The fact that they are deliberately lying is finally becoming apparent to the general public. Climate alarmists lie for money and control, or because they are afflicted with cognitive dissonance. Science has nothing to do with their conniving game playing.

Gene Nemetz
November 2, 2009 9:49 am

Patrick Davis (03:53:15) :
Yes, I can understand.
But cooler weather means less bikinis. 🙁

SteveSadlov
November 2, 2009 10:23 am

90% of the world’s population has built up during the past few hundred years (e.g. since the low point of the LIA). Yeah, that’s not a bubble.

Tim Clark
November 2, 2009 11:04 am

Norm/Calgary (00:57:02) :
In fact, if you plot the world temperatures from 2000 to 2009 you will see a slight increase in temperatures.

Here’s an old trick I learned from James Hansen, just take one year out of the average. Wow! Is it cold in here or what?
http://www.woodfortrees.org/plot/uah/from:2001/to:2009/plot/uah/from:2001/to:2009/trend

LarryOldtimer
November 2, 2009 2:05 pm

The nits are worrying, with no cause, IMHO, about a minor bit of warming which would be of little consequence did it happen.
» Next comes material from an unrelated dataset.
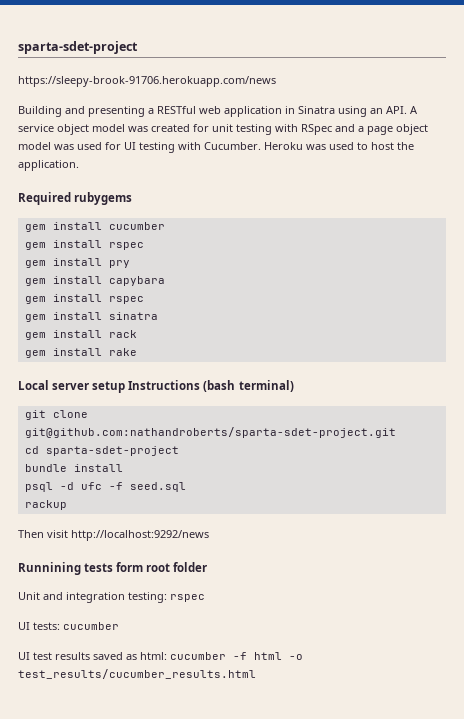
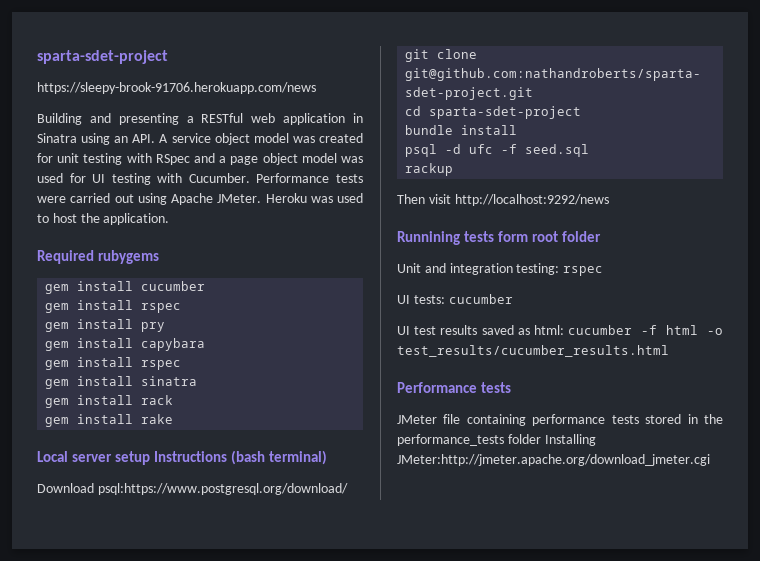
(261, 146) none -> [256,173,363,183] [37,193,262,205] Performance tests were carried out using Apache JMeter.
(294, 386) none -> [37,483,348,495] // Download psql:https://www.postgresql.org/download/
(256, 674) none -> [397,382,511,393] [397,414,723,426] [397,434,596,446] [397,454,710,466] // Performance tests // JMeter file containing performance tests stored in the performance_tests folder Installing JMeter:http://jmeter.apache.org/download_jmeter.cgi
A good look should be taken at the year 1816, otherwise known as the “Year without a summer” or “The Poverty Year”. This disaster came upon the US, Canada and Europe in the blink of an eye. Great famine was on the land, and there were far fewer to feed and fuel then. There may be some argument as to what exactly caused it, but it did really happen, whatever the cause.
With at least 6 times the number of people know who need to be fed and fueled, the famine of that time would be mass starvation and mass death through hypothermia the next time around. And it will happen again . . . and again . . . and again.
Wasting our money and resources in attempting to deal with a little bit of warming, even if that would be to happen, which I very much doubt, will make quite sure that there is no money or resources to deal with very real problems when they do happen, as they surely will.

Robinsolana
November 3, 2009 5:06 pm

Just a great article.
This was the climate history that I was taught in college. I guess all those poli sci majors missed oceanography 101.